[[ Supplied data open ]]
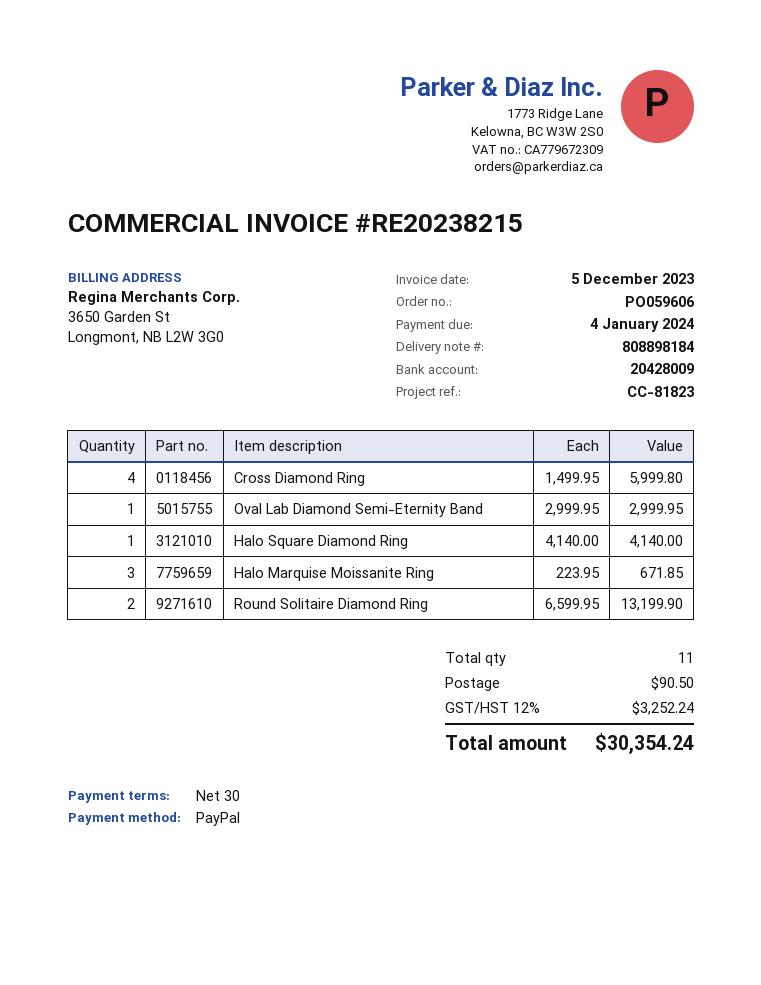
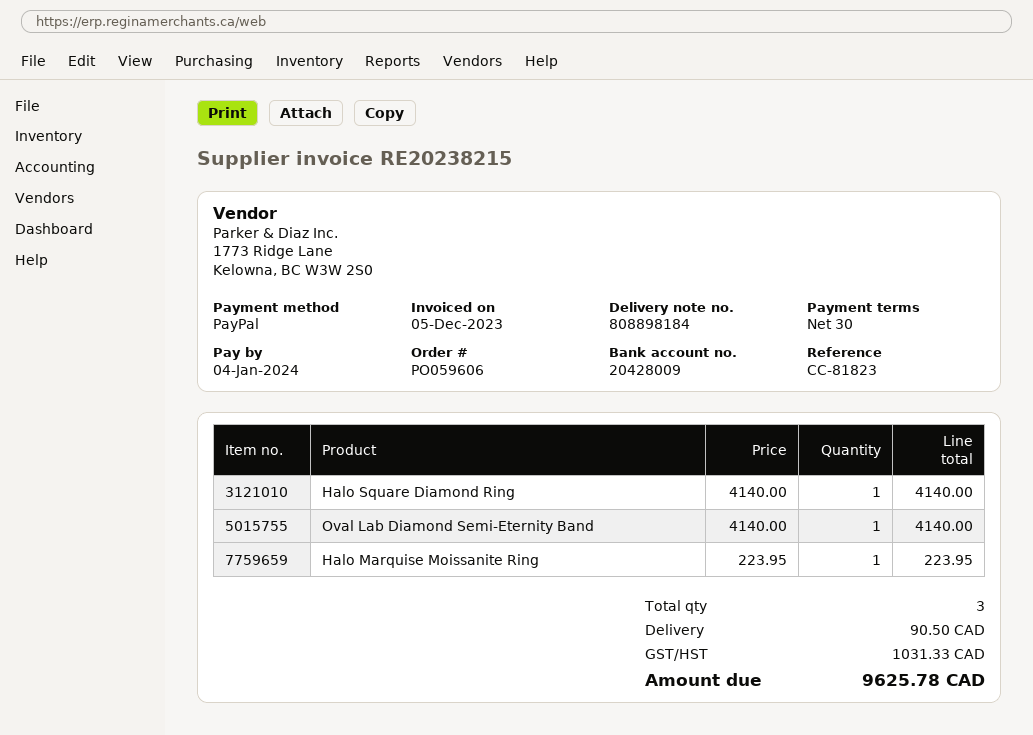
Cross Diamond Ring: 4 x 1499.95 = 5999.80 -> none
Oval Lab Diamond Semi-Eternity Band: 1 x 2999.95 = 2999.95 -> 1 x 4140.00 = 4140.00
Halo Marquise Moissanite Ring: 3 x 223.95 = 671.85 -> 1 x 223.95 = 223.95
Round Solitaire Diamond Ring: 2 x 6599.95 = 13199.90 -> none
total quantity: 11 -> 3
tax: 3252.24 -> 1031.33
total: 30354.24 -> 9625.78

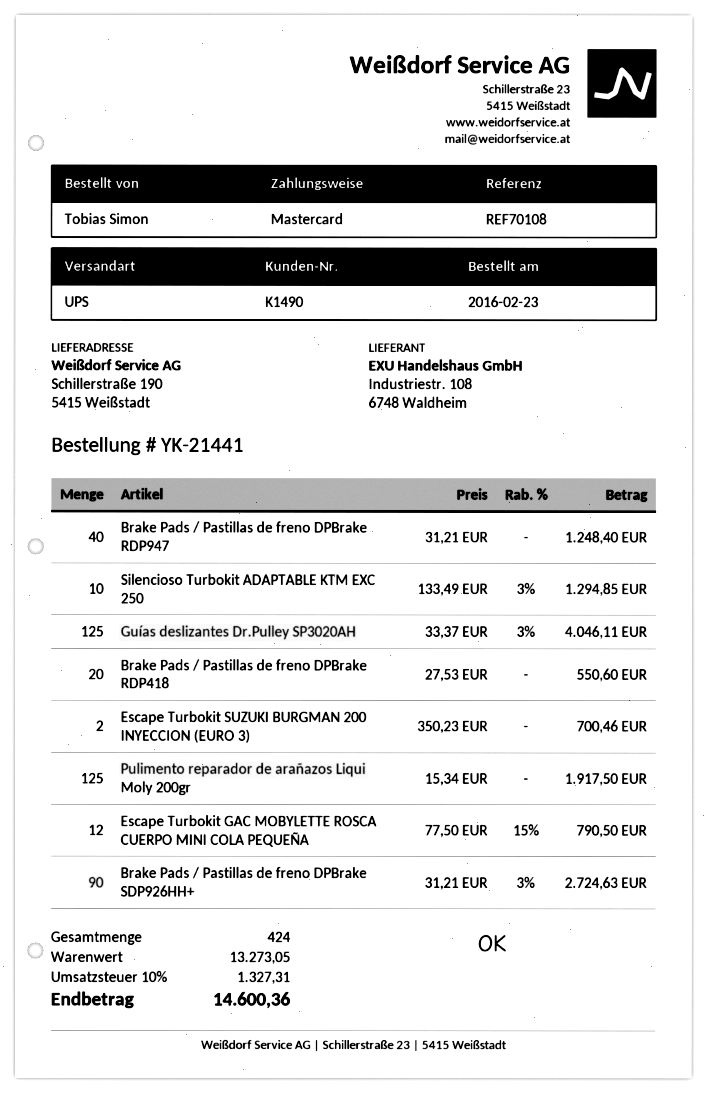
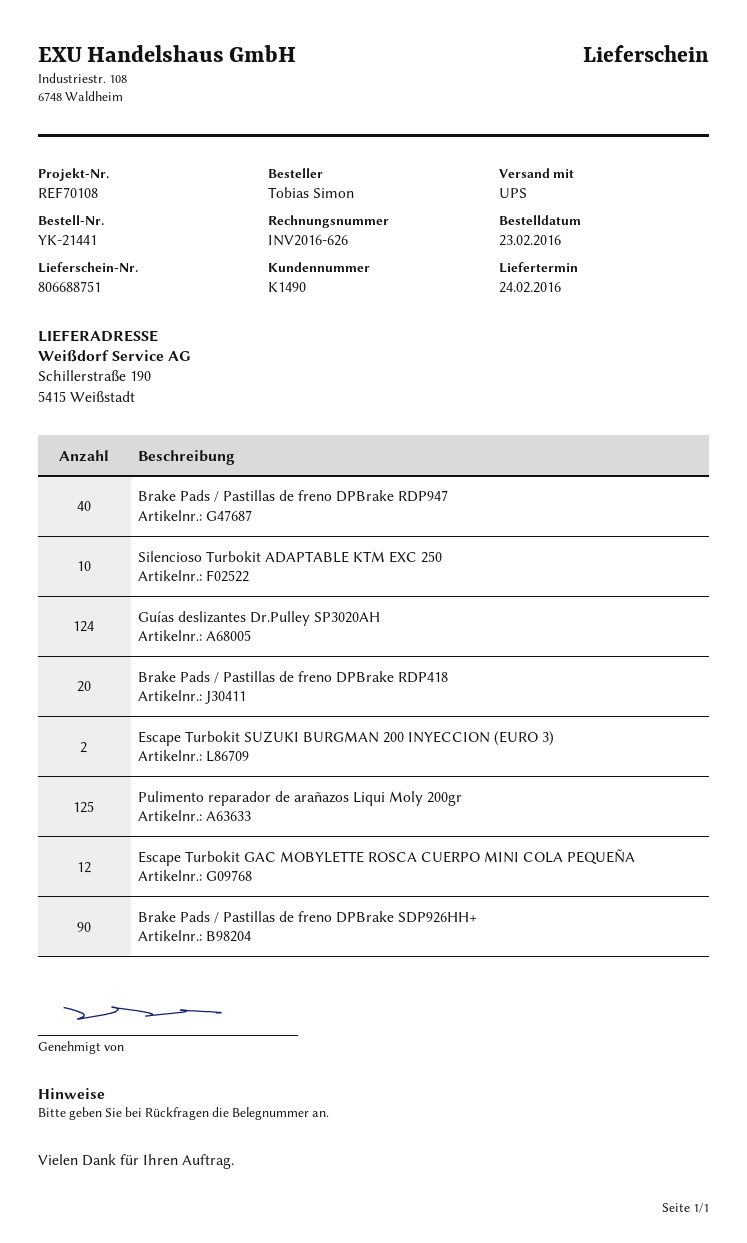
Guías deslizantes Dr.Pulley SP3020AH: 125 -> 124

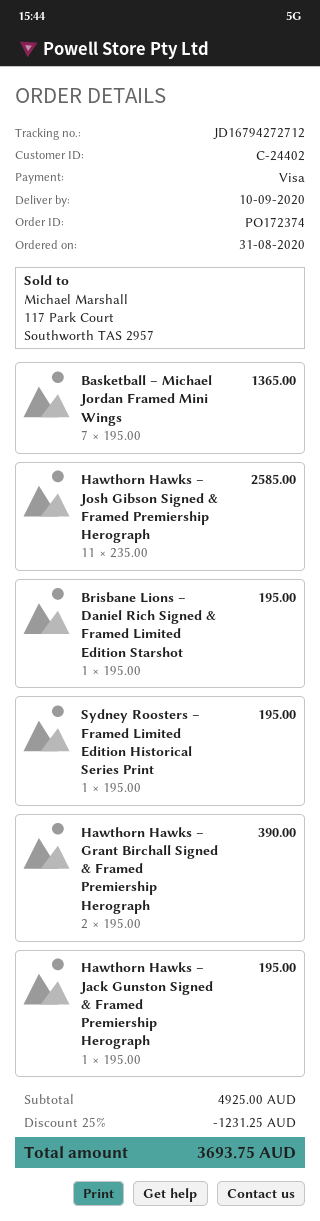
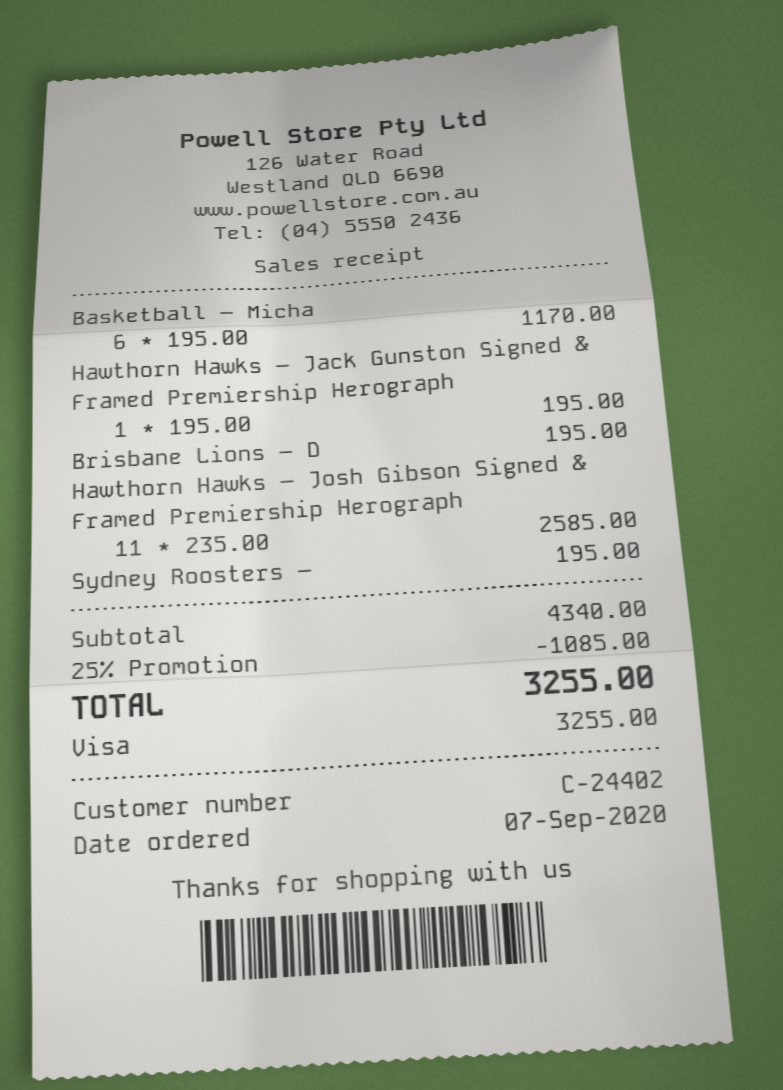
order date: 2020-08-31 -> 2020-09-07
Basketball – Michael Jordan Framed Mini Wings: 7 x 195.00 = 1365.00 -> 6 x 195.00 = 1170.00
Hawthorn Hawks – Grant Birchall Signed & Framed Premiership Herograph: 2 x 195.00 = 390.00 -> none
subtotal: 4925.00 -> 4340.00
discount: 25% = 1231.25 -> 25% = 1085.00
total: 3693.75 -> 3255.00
[[ Supplied data closed ]]
**How to complete this task**
At the line with "subtotal: 4925.00 -> 4340.00", start returning lines exactly, and stop after the final line of the listing.

**Output for this task**
subtotal: 4925.00 -> 4340.00
discount: 25% = 1231.25 -> 25% = 1085.00
total: 3693.75 -> 3255.00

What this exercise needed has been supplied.